ACTIVITY | Search the records for the string "none" and copy every line in which it appears.
::: PROVIDED DATA :::
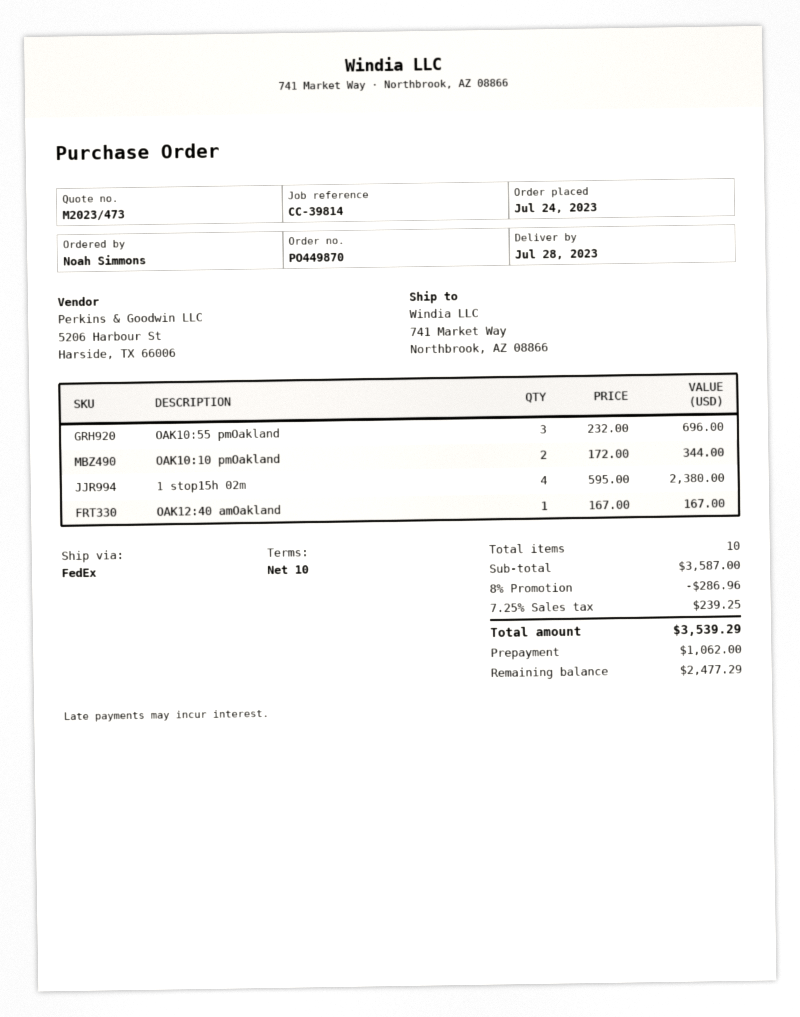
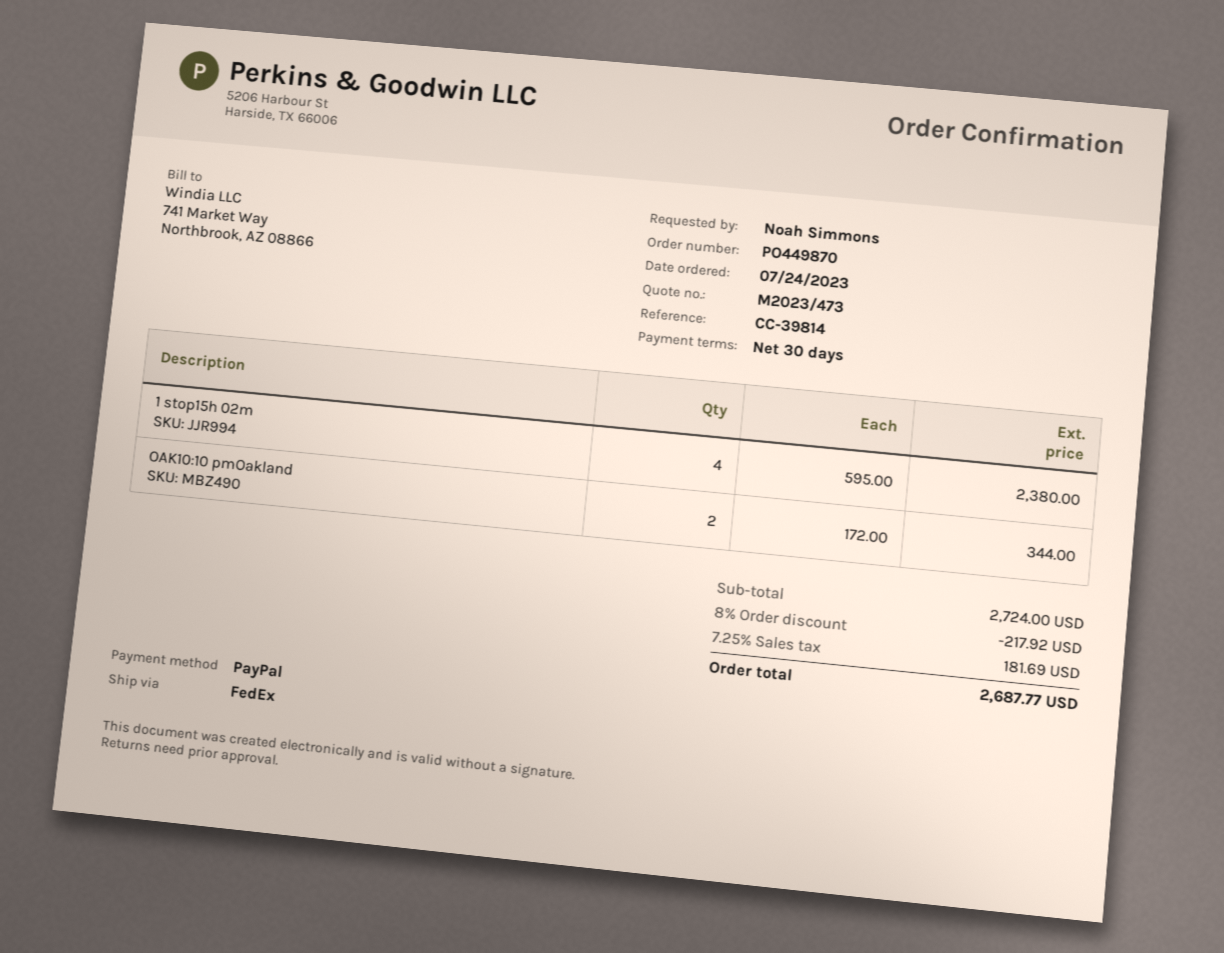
payment terms: 10 days -> 30 days
OAK10:55 pmOakland: 3 x 232.00 = 696.00 -> none
OAK12:40 amOakland: 1 x 167.00 = 167.00 -> none
subtotal: 3587.00 -> 2724.00
discount: 8% = 286.96 -> 8% = 217.92
tax: 7.25% = 239.25 -> 7.25% = 181.69
total: 3539.29 -> 2687.77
:::
REPLY TO THE TASK |
OAK10:55 pmOakland: 3 x 232.00 = 696.00 -> none
OAK12:40 amOakland: 1 x 167.00 = 167.00 -> none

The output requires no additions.